その時点で、時間は夕方に差しかかっていました。誰かが助けを呼びに行くのか、それとも全員で山に残るのか。僕らは全身びしょ濡れで、十分な着替えも持っていませんでした。このまま山で一晩過ごせば、全員が低体温症で死んでしまうのではないかという恐怖もありました」
そうした最悪の事態が頭をよぎるなか、さらに5~10分ほど経つと、最後まで動けなかった1人も、ようやく立ち上がれるまでに回復した。しかし、その後も激しい雷雨が続いていたため、5人は天候が落ち着くまで約30分間その場にとどまった。自力で下山を始めたのは、落雷から約1時間後だった。
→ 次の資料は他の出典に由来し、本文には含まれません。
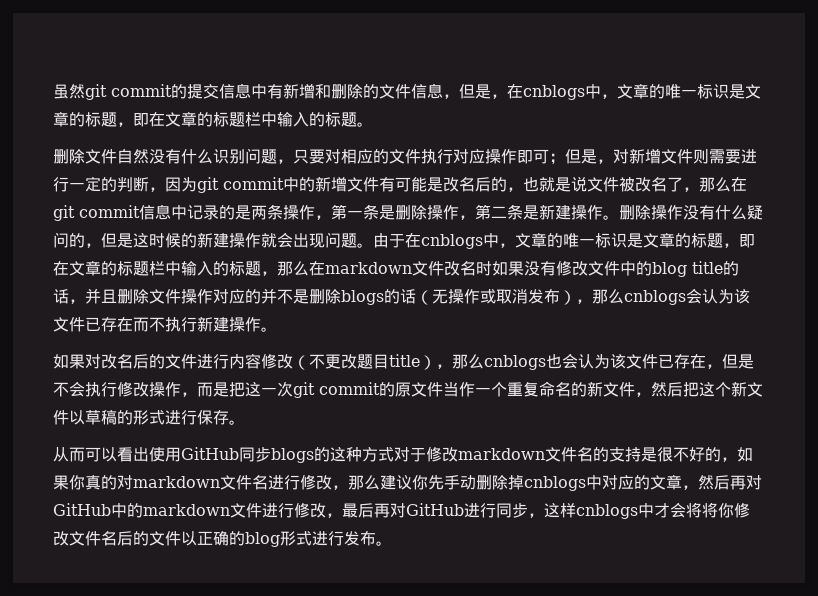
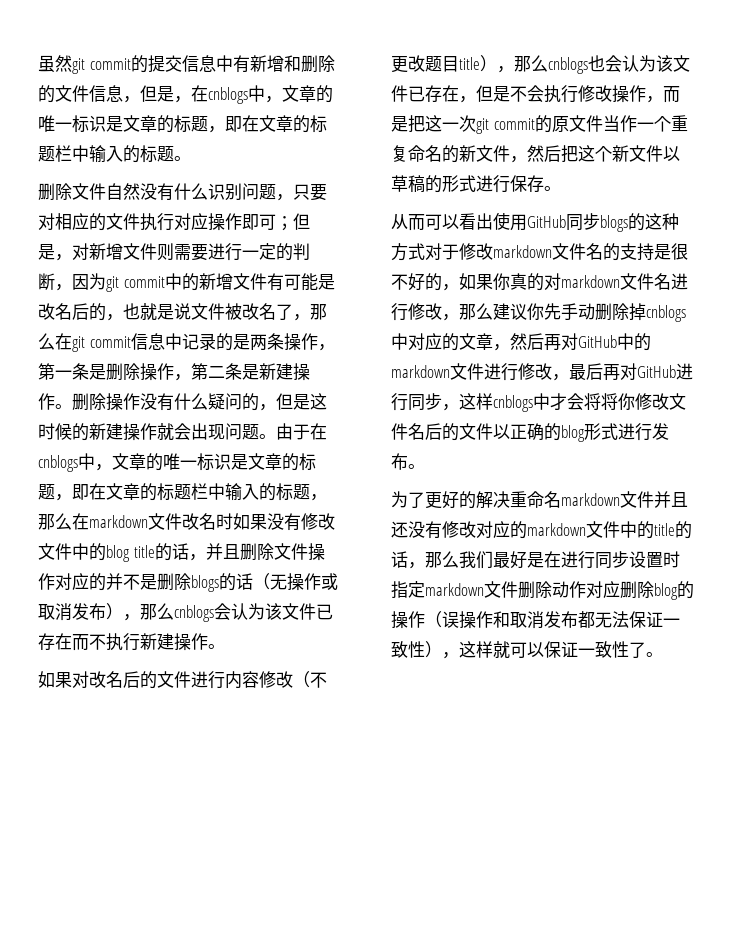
+ 为了更好的解决重命名markdown文件并且还没有修改对应的markdown文件中的title的话，那么我们最好是在进行同步设置时指定markdown文件删除动作对应删除blog的操作（误操作和取消发布都无法保证一致性），这样就可以保证一致性了。

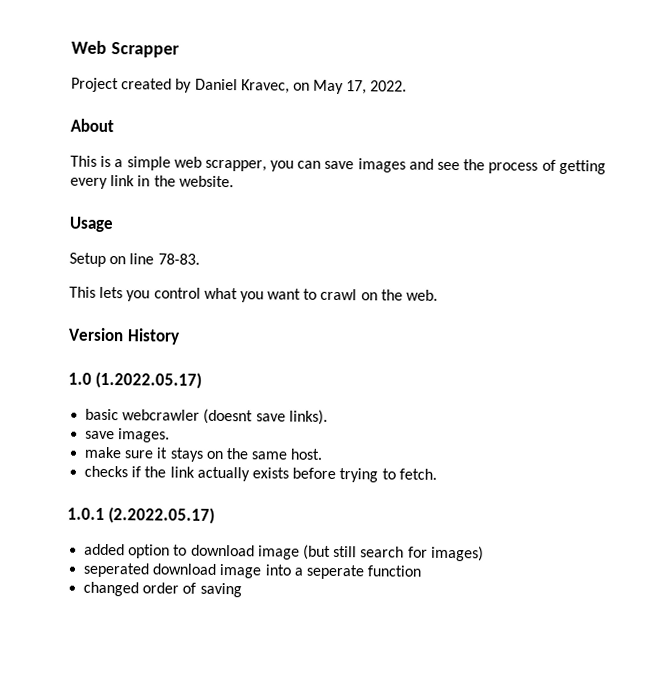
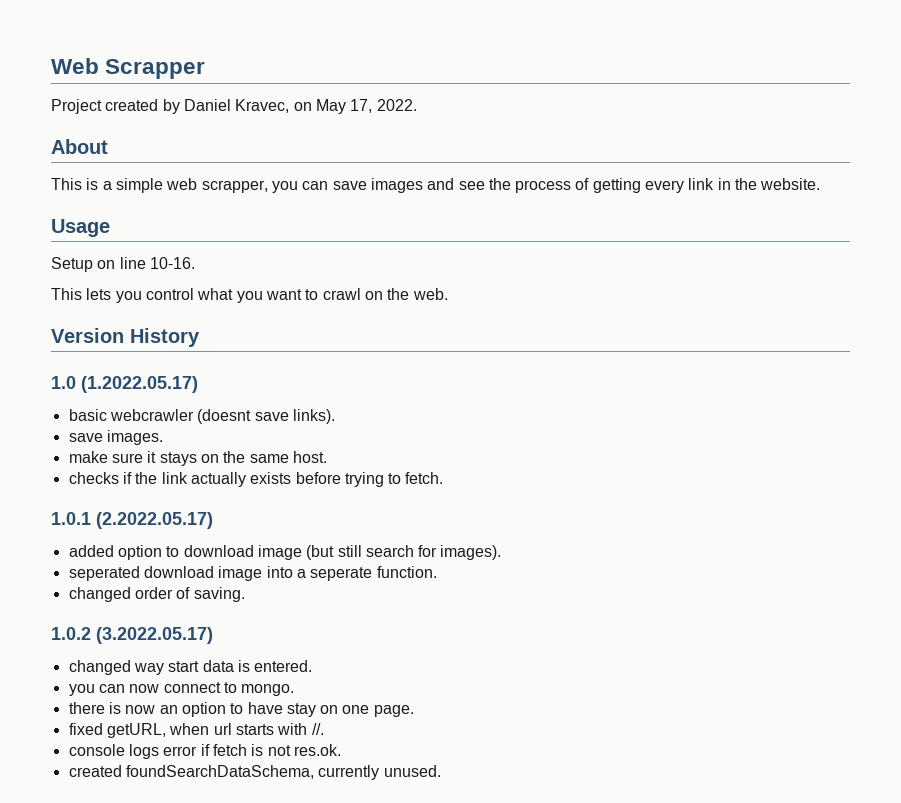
- Setup on line 78-83.
+ Setup on line 10-16.
- added option to download image (but still search for images)
+ added option to download image (but still search for images).
- seperated download image into a seperate function
+ seperated download image into a seperate function.
- changed order of saving
+ changed order of saving.
+ 1.0.2 (3.2022.05.17)
+ changed way start data is entered.
+ you can now connect to mongo.
+ there is now an option to have stay on one page.
+ fixed getURL, when url starts with //.
+ console logs error if fetch is not res.ok.
+ created foundSearchDataSchema, currently unused.

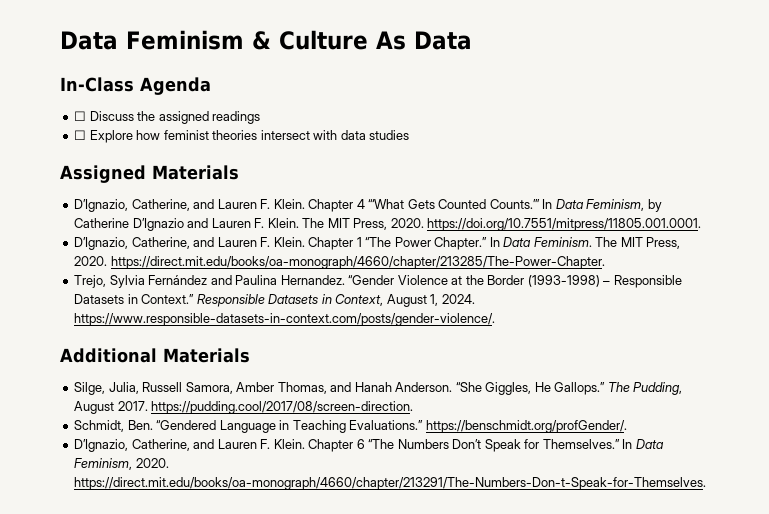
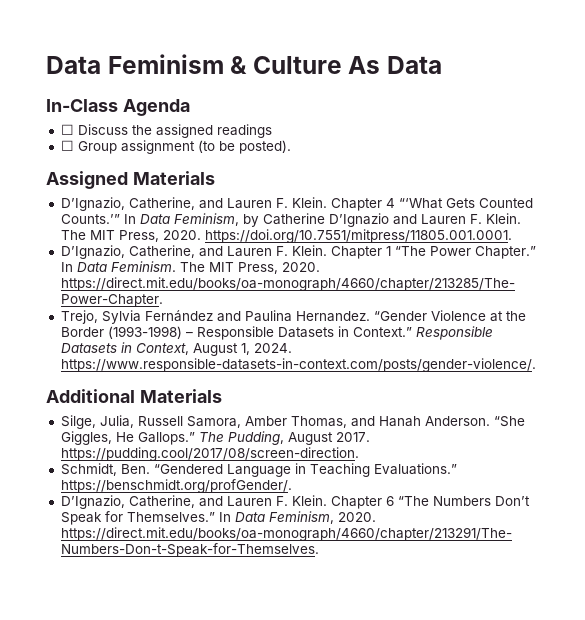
- ☐ Explore how feminist theories intersect with data studies
+ ☐ Group assignment (to be posted).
「全身の感覚が戻ると、今度はひどい筋肉痛のような痛みが出てきました。身体に電撃を受けた影響なのか、倒れたときに身体を打ったからなのかは分かりません。ただ、全身が痛く、思うようには動けませんでした。もともと難しい登山ルートで、足元も悪くなっていたので、下山するまでは本当に怖かったです」
下山後、医療機関を受診したのは5人のうち1人だけだった。太田さんを含むほかの4人は受診せず、体調の経過を見たという。
「結果的に、大きなケガや後遺症はありませんでした。ただ、全員が無事に下山できたのは、本当に運がよかったとしか言いようがありません」
※落雷による電撃を受けた可能性がある場合、心臓や神経、聴覚などに異常が生じていることがあるため、一般には救助を要請し、医療機関で評価を受けることが推奨されます。